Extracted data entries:
*** Block opens ***

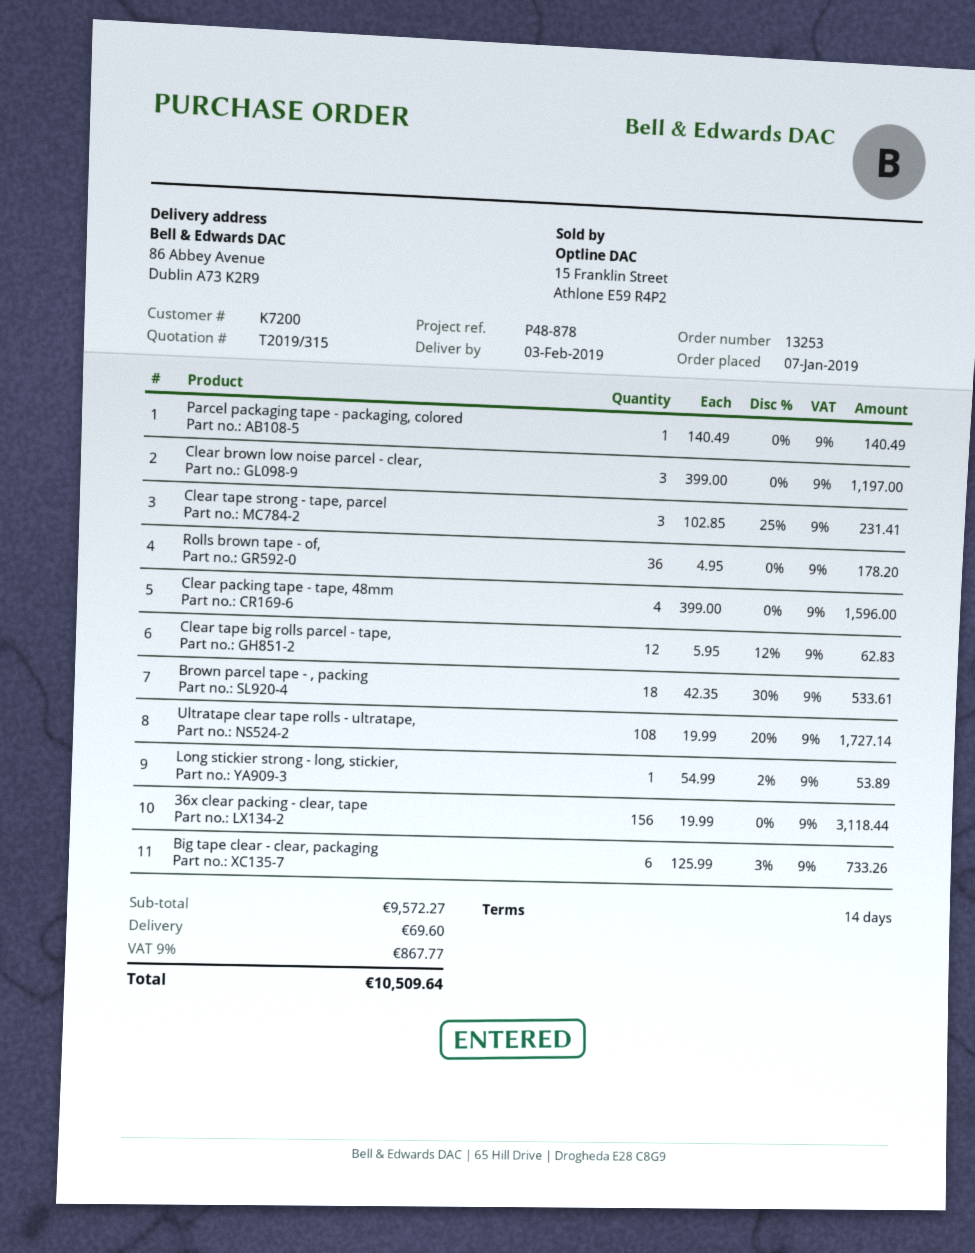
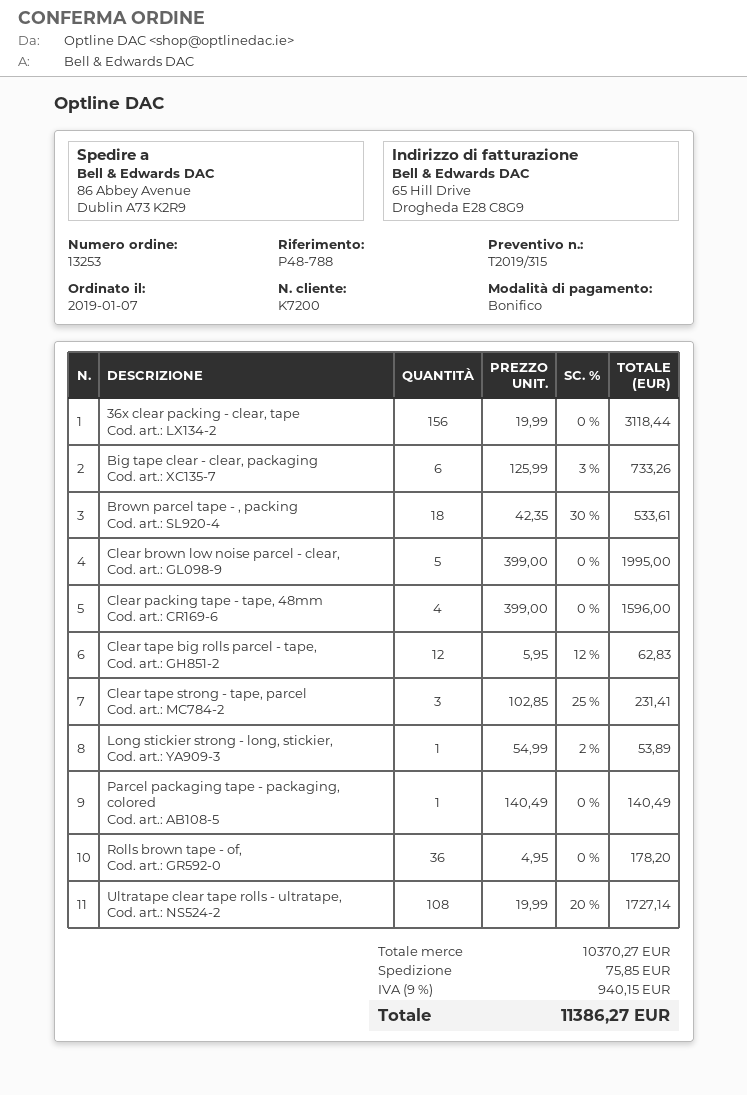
reference: P48-878 -> P48-788
Clear brown low noise parcel - clear,: 3 x 399.00 = 1197.00 -> 5 x 399.00 = 1995.00
subtotal: 9572.27 -> 10370.27
shipping: 69.60 -> 75.85
tax: 9% = 867.77 -> 9% = 940.15
total: 10509.64 -> 11386.27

*** Block closes ***

— EXERCISE OBJECTIVE —
Give back every entry in its exact wording, leaving the pictures out.

— REPLY TO THE TASK —
reference: P48-878 -> P48-788
Clear brown low noise parcel - clear,: 3 x 399.00 = 1197.00 -> 5 x 399.00 = 1995.00
subtotal: 9572.27 -> 10370.27
shipping: 69.60 -> 75.85
tax: 9% = 867.77 -> 9% = 940.15
total: 10509.64 -> 11386.27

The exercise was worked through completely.